L’Orchestre de Philadelphie lui propose le poste de directeur musical
En 2012, nouvelle étape dans la carrière du jeune chef de 37 ans : il est nommé directeur musical de l’Orchestre de Philadelphie. Il s’interroge sur le son très spécifique qu’on reconnaît généralement à cet orchestre, et en explique les raisons à Diapason en 2019. « Le son est une philosophie : sa beauté procède de l’attitude profonde dont il émane. Ici, une disponibilité totale, un refus de la routine. » Yannick Nézet-Séguin tient compte de la personnalité de chaque orchestre qu’il dirige. En 2010, il expliquait déjà à Classica : « Soit vous avez en vous une conception musicale et un son que vous voulez retrouver quel que soit l’orchestre que vous avez en face de vous, soit vous vous adaptez aux individus que vous rencontrez pour imaginer la musique ensemble. » Tout en reconnaissant que « le danger, c’est [alors] de s’oublier et de se perdre. J’ai dû me faire violence pour rester moi-même. » Depuis, il essaye de faire profiter chaque orchestre de l’expérience acquise auprès d’autres phalanges. « J’essaie d’insuffler [au Met] de la résonnance et du sostenuto que j’ai appris à Philadelphie, et d’inculquer [à ceux-ci] l’attention au texte dans les œuvres vocales dont témoignent les musiciens du Met, » dit-il à Diapason en 2019. Avec Philadelphie, il enregistre notamment Le Sacre du Printemps de Stravinsky et les 4 concertos pour piano de Rachmaninov avec Daniil Trifonov en soliste.

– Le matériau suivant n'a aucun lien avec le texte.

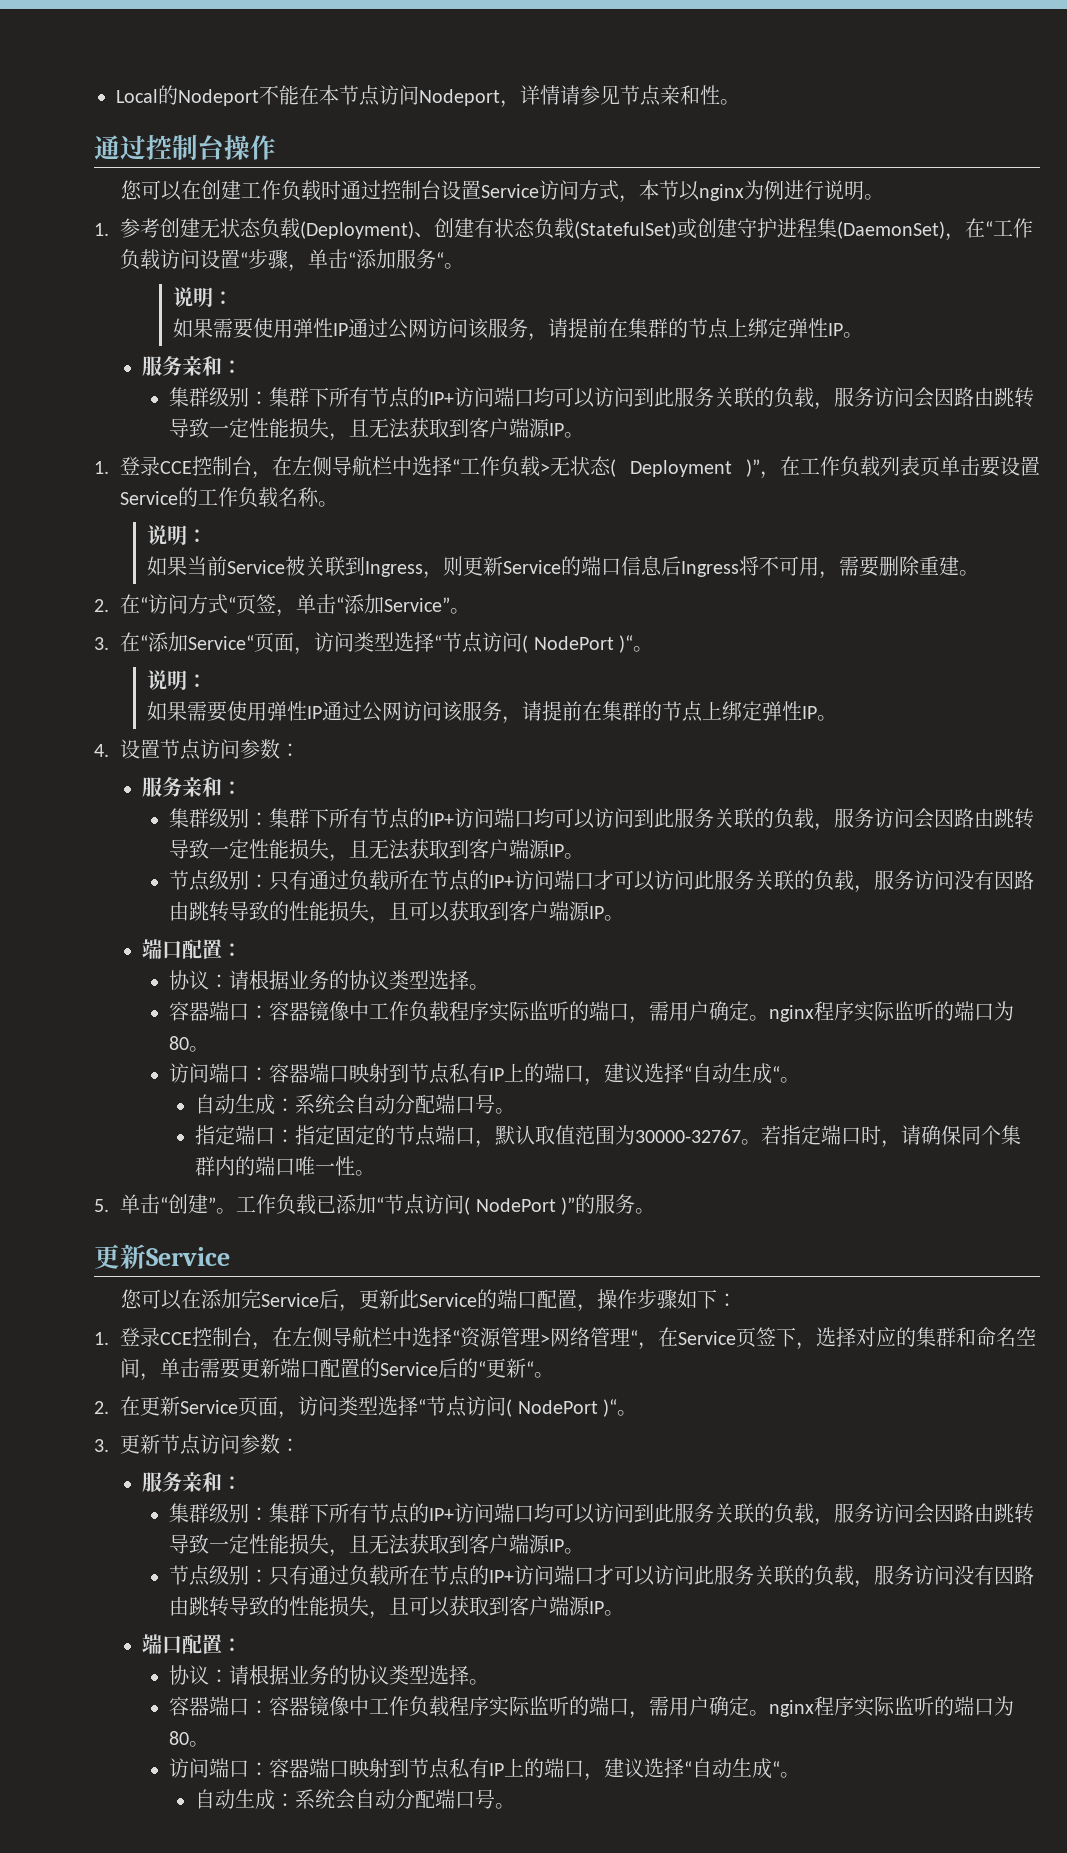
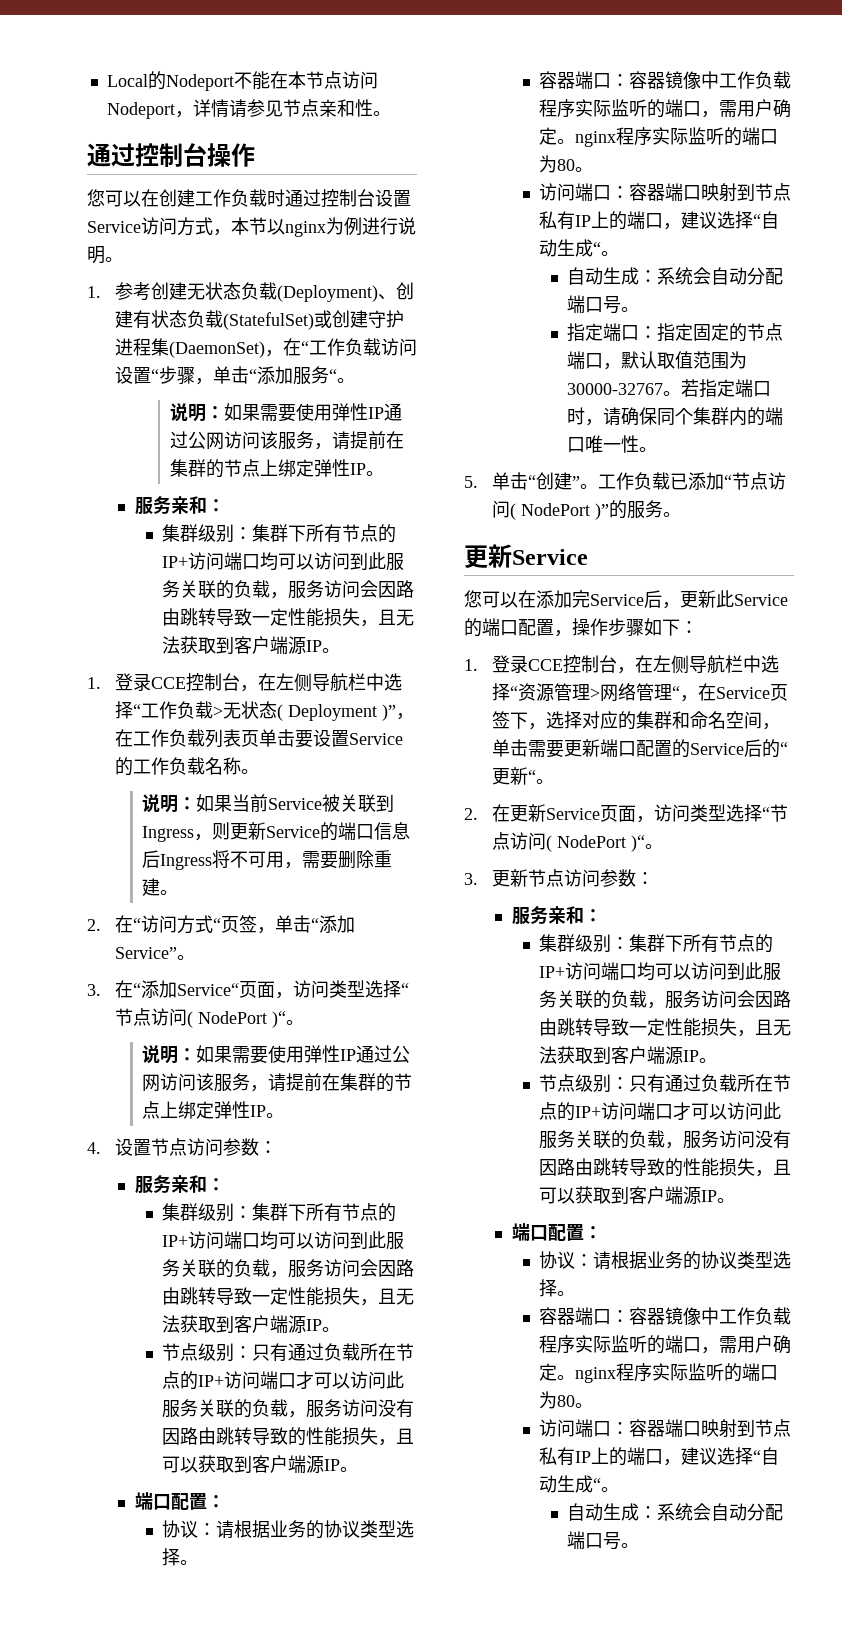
  1.参考创建无状态负载(Deployment)、创建有状态负载(StatefulSet)或创建守护进程集(DaemonSet)，在“工作负载访问设置“步骤，单击“添加服务“。
- 说明：
- 如果需要使用弹性IP通过公网访问该服务，请提前在集群的节点上绑定弹性IP。
+ 说明：如果需要使用弹性IP通过公网访问该服务，请提前在集群的节点上绑定弹性IP。
  1.登录CCE控制台，在左侧导航栏中选择“工作负载>无状态( Deployment )”，在工作负载列表页单击要设置Service的工作负载名称。
- 说明：
- 如果当前Service被关联到Ingress，则更新Service的端口信息后Ingress将不可用，需要删除重建。
+ 说明：如果当前Service被关联到Ingress，则更新Service的端口信息后Ingress将不可用，需要删除重建。
  3.在“添加Service“页面，访问类型选择“节点访问( NodePort )“。
- 说明：
- 如果需要使用弹性IP通过公网访问该服务，请提前在集群的节点上绑定弹性IP。
+ 说明：如果需要使用弹性IP通过公网访问该服务，请提前在集群的节点上绑定弹性IP。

Yannick Nézet-Séguin fait répéter la Symphonie n°3 « héroïque » de Beethoven aux élèves du Conservatoire de Montréal (2012)
Il arrive au Met de New York, sans renoncer ni à Philadelphie ni à Montréal
Après les scandales de la fin de mandat de James Levine, et face à une billetterie en berne, le Met de Ney York appelle Yannick Nézet-Séguin à sa tête en 2018. Le chef canadien a la réputation de redresser les maisons. « Quand je suis arrivé à l’Orchestre Metropolitain de Montréal, il était sur le point de fermer. A Rotterdam, j’ai été accueilli par la baisse de 30% des subventions. A Philadelphie nous avons corrigé ensemble d’énormes déséquilibres. » Le chef connaît l’orchestre et le chœur du Met depuis 2009, où il les a dirigés dans Carmen. « J’essayais d’impulser un tempo plus allant [que Roberto Alagna] », se rappelle-t-il dix ans plus tard dans Diapason. « Mais en cas de divergence entre le chef et le plateau, l’orchestre [du Met] suit toujours les chanteurs ! » S’il est maintenant chef honoraire de Rotterdam et de l’Orchestre de Chambre d’Europe, le canadien n’abandonne pas pour autant les orchestres de Montréal et de Philadelphie. Celui qui reconnaît avoir dirigé plus de 80 formations, a simplement limité ses apparitions à la tête d’autres phalanges comme chef invité.
« J’adore répéter, car c’est le meilleur moyen de provoquer la spontanéité, laquelle est toujours le fruit d’un travail fouillé, disait Carlos Kleiber. […] La qualité majeure d’un chef [est] la clarté. Clarté du geste, bien-sûr, mais aussi clarté des idées et des mots. Or, pour être clair, il faut être honnête. Travestir sa personnalité n’est pas tenable. […] Être drôle [en répétition] est un moyen de surprendre [les musiciens], de les réveiller. […] J’aime rire, j’aime échanger, c’est ainsi que je fais de la musique, » confie encore le canadien à Diapason. Exiger beaucoup mais donner plus encore, et toujours avec le sourire, telle est peut-être la recette de son succès auprès des musiciens. Et du public.